我对她的去世感到好奇,又说:那她是怎么去世的呢,因为意外吗?
他又是深吸一口气,右手拿起纯奶喝了起来。
我意识到戳到了他内心不愿面对的痛楚。急忙说道:对不起,不说也没关系。
我猜他会避开不谈,但他放下牛奶开口道:因为一场车祸,一天晚上下班回家,在单位旁被一辆酒驾的混蛋撞晕了过去,鲜血洒满了一地,同事发现了她,被送进医院,我得知消息赶到医院时她已经离开了......我们连一句告别都来不及。

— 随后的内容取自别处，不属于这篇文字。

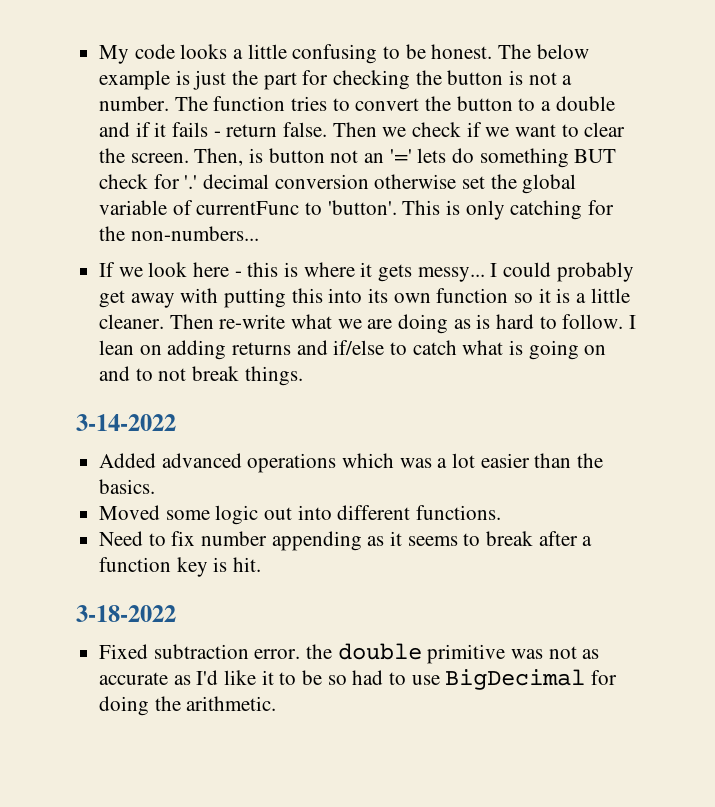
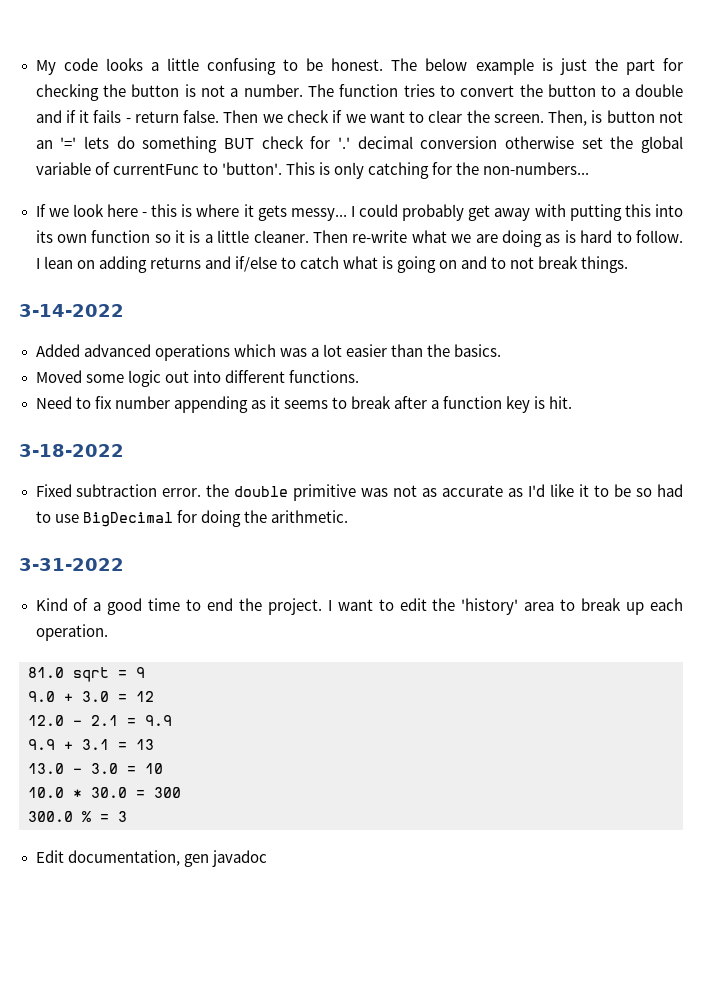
+ 3-31-2022
+ Kind of a good time to end the project. I want to edit the 'history' area to break up each operation.
+ 81.0 sqrt = 9
+ 9.0 + 3.0 = 12
+ 12.0 - 2.1 = 9.9
+ 9.9 + 3.1 = 13
+ 13.0 - 3.0 = 10
+ 10.0 * 30.0 = 300
+ 300.0 % = 3
+ Edit documentation, gen javadoc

我已经不知道怎样去安慰他,任何好心的劝慰都于事无补,我认真地看着他像个无助的孩子,眼中隐约噙着泪花,努力不让它落下。
自从她走后,我已经与这个世界脱离轨道了,想通一件事会花费很长的时间,我已经被这个世界像弃子一样远远抛在身后,她是我连接世界的媒介,没了她我就和世界断了联系。
每天穿梭在这座城市,疲惫劳累已是常态,这座城市肆意变化,丝毫不顾我的想法,这里已经不适合我这样的人存在,所以等我装修完成后就会离开这所城市,回归到安静和谐的小城镇,重新开始生活。
尽管我不能完全感同身受,但最亲的人离去,是每个人都无法回避的,我能感到他在逃避却又在纠结中改变。
紧接着他又说:我不断装修就是为了彻底忘记她,原来所有的墙纸全是粉色的,现在已经是浅蓝色了,以及其他地方完全按她要求实施装修的,整所房子以粉色为基调,完全是少女心泛滥,浅粉色边框的镜子,桃粉色的窗帘,胭脂粉色的沙发......现在我在一一改变,我始终认为只有把这所房子改头换面,我才会彻底忘记她,房子就像我的大脑,里面寄存着我们间的故事,除非发生天翻地覆地变化,否则他始终活在我的回忆中,有时候真是羡慕那些可以靠喝酒买醉自己,又或是烟不离嘴的人,他们可以凭酒精和尼古丁迷惑本身,而我像个废物什么都不会。
记得有次我们互相问彼此,如果有一天自己比对方先走一步,该怎么办,我们始终同意—一定要找个同样爱自己的人,忘掉曾经的对方,继续生活。我猜她一定希望我这样做,重新生活......
我始终作为一个聆听者,认真听他倾诉,他正是需要一个聆听者,把内心的积郁通通发泄出来,这样他才能好受些。
回到家时已是凌晨两点半,先前的顾虑完全多余,我睡意全无,坐在窗边望着黑夜,星星布满了眼帘,唯有月亮最耀眼,突然想起周华健的那首歌:灯熄灭了/月亮是寂寞的眼/静静看着/谁孤枕难眠/远处传来那首熟悉的歌/那些心声为何那样微弱/很久不见/你现在都还好吗/你曾说过/你不愿一个人/我们都活在这个城市里面/却为何没有再见面/却只和陌生人擦肩。
不久以后,我意识到再没有听到装修噪音时,他兴许已经开始一段新生活了。